State auditor demands former city employees repay more than $54,000
Published 2:50 pm Wednesday, June 5, 2019
Today State Auditor Shad White announced his office has issued demand letters to two former City of Pascagoula employees this week. Robert Parker, former city comptroller, and Joseph Huffman, former city manager, received demand letters for exercising improper financial management of bond proceeds. The total amount of both demands is $54,215.17 and includes all investigative costs and accrued interest.
In December 2014 and again in June 2017, the City of Pascagoula entered bond agreements totaling over $27 million. The bond proceeds should have been deposited into a bank account separate from the general fund account to ensure adherence to bond terms, which mandated the bond revenue be spent on infrastructure and other specific projects in the city.
After receiving a complaint, audit investigators determined Parker and Huffman knowingly and improperly transferred bond proceeds into the City’s general fund account. This practice caused the city to forego over $31,500 in interest revenue which would have accrued in the appropriate account. It also created the illusion of a budget surplus. While payments for bond debt were made in a timely fashion, and no money was stolen from the City of Pascagoula, mixing bond money into the general fund account is improper.
“The taxpayers of Pascagoula should know that $14 million is not missing from their bank account, but millions in bond money was spent on general operations in 2014 and 2017,” said White.
“These laws about bond money exist for an important reason. They exist to make sure policymakers don’t tell the public they are taking on a bond debt for one purpose but then actually spend the money on something else. They exist to avoid confusion about how much a city or county actually has to spend on general expenditures, like salaries and administration. The law about spending bond money was not followed in this case, creating a lot of turmoil in Pascagoula.”

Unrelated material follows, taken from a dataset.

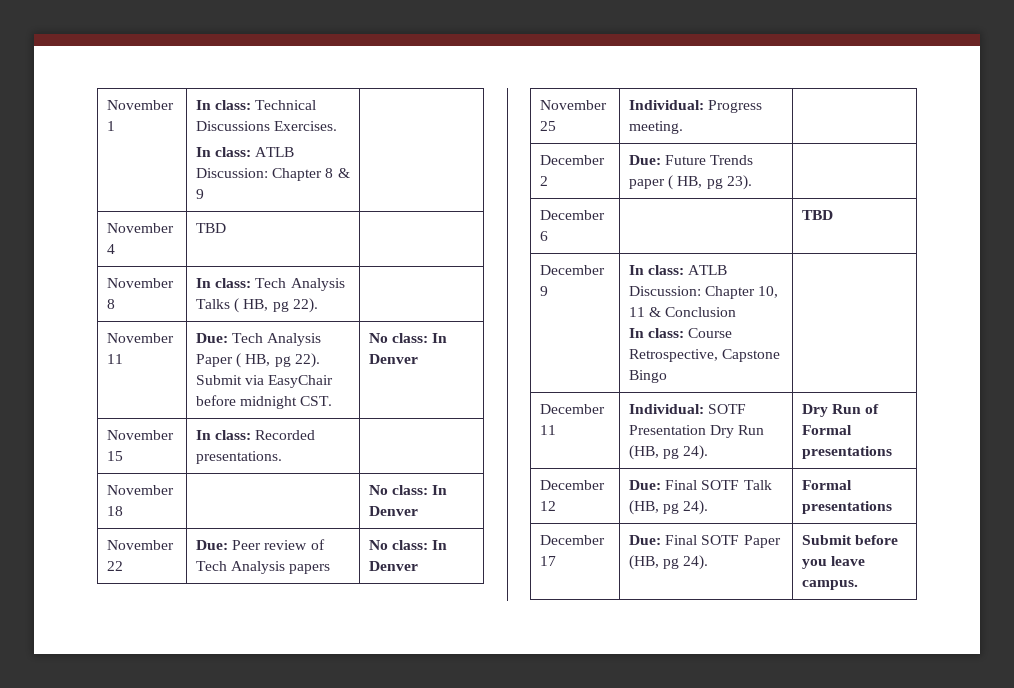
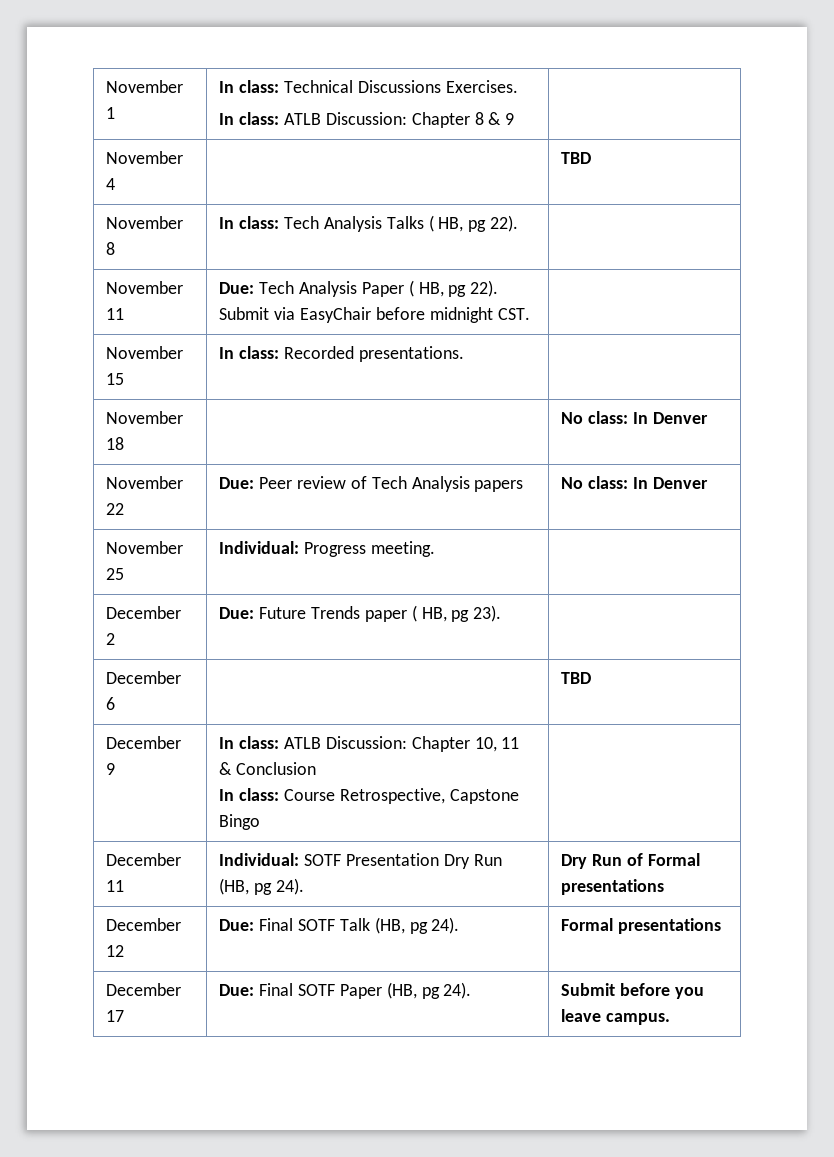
[196,223,227,233] TBD | -> [561,152,592,164] | TBD
[369,333,448,343] [369,354,419,364] No class: In Denver -> (530, 314) none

District Attorney for the 19th District Angel Myers McIlrath said, “The State Auditor’s Office conducted a thorough investigation into the City of Pascagoula’s finances, as a result of concerns brought to them and my office by Mayor Maxwell. The Grand Jury, after having heard the details and outcome of the investigation, determined that there was no criminal wrongdoing and I am confident in their decision. The fact that the Grand Jury did not find any criminal conduct does not preclude the State Auditor from pursuing civil remedies based on their investigation.”
The demand letter issued to Parker is worth $47,395.91, and the letter issued to Huffman is worth $6,819.26. Each amount corresponds to the amount of foregone interest revenue during the tenure of each man at the City of Pascagoula, respectively.
The employment of Parker and Huffman was covered by a $50,000 and $162,000 surety bond, respectively. Surety bonds are similar to insurance designed to protect taxpayers from corruption.
If either man fails to pay the full amount of the demand within 30 days of delivery, the case will be referred to the Mississippi Attorney General to be litigated.
Facts about the case include:
The City of Pascagoula entered bond agreements in December 2014 and June 2017 to improve infrastructure and construct other projects. The total bond amount was $27.5 million.
The revenue from bonds was improperly deposited into the general fund account instead of a separate account. The bond proceeds, which were required to be spent on specific projects at specific times, were mixed into the general fund account.
The adding of bond proceeds to the general fund account created the illusion of budget a surplus. When a new administration was elected in 2017, city officials discovered the mixing of funds. This prompted the new city administration to commission a forensic audit conducted by Collins, Barr, & Hembree, Ltd. in July 2018. The Auditor’s office was notified in August 2018.
Investigators from the Office of the State Auditor determined all bond payments were made punctually and in full. All funds have been identified, and no public money is missing or has been stolen. A Jackson County grand jury determined neither Joseph Huffman nor Robert Parker “wilfully divert[ed], or aid[ed] or assist[ed] in diverting any such fund, or any part thereof, to any purpose other than that for which such bonds were authorized to be issued” (MS Code 1972 Annotated §21-33-317).
The Auditor’s office has been informed that the current administration of the City of Pascagoula has now established a separate fund to hold bond revenue and will complete the process of separating bond proceeds from the general fund money by September 2019.
While neither Huffman nor Parker face criminal liability, the Mississippi Office of the State Auditor determined the pair did not accurately portray the financial condition of the City of Pascagoula to city leaders. Huffman and Parker improperly accounted for bond funds, creating civil liability. By depositing bond proceeds into the general fund, Huffman and Parker became liable for causing the City of Pascagoula to forego interest revenue which would have accrued if the money had been kept in the separate account.
Huffman and Parker’s actions created confusion about how much unencumbered money was available in the general fund. At times over the past five years, there was less money in the general fund than would be necessary to cover the obligations of the bonds. Put differently, at various times, removing all bond money from the general fund account would have created a deficit. Thus, some bond money was spent on non-bond purposes.
The interest the City of Pascagoula is owed formed the basis of the demands against Huffman and Parker. They owe $6,819.26 and $47,395.91, respectively. If they fail to pay the demanded amount back to the City, the Auditor’s office will turn the matter over to the Mississippi Attorney General to be litigated.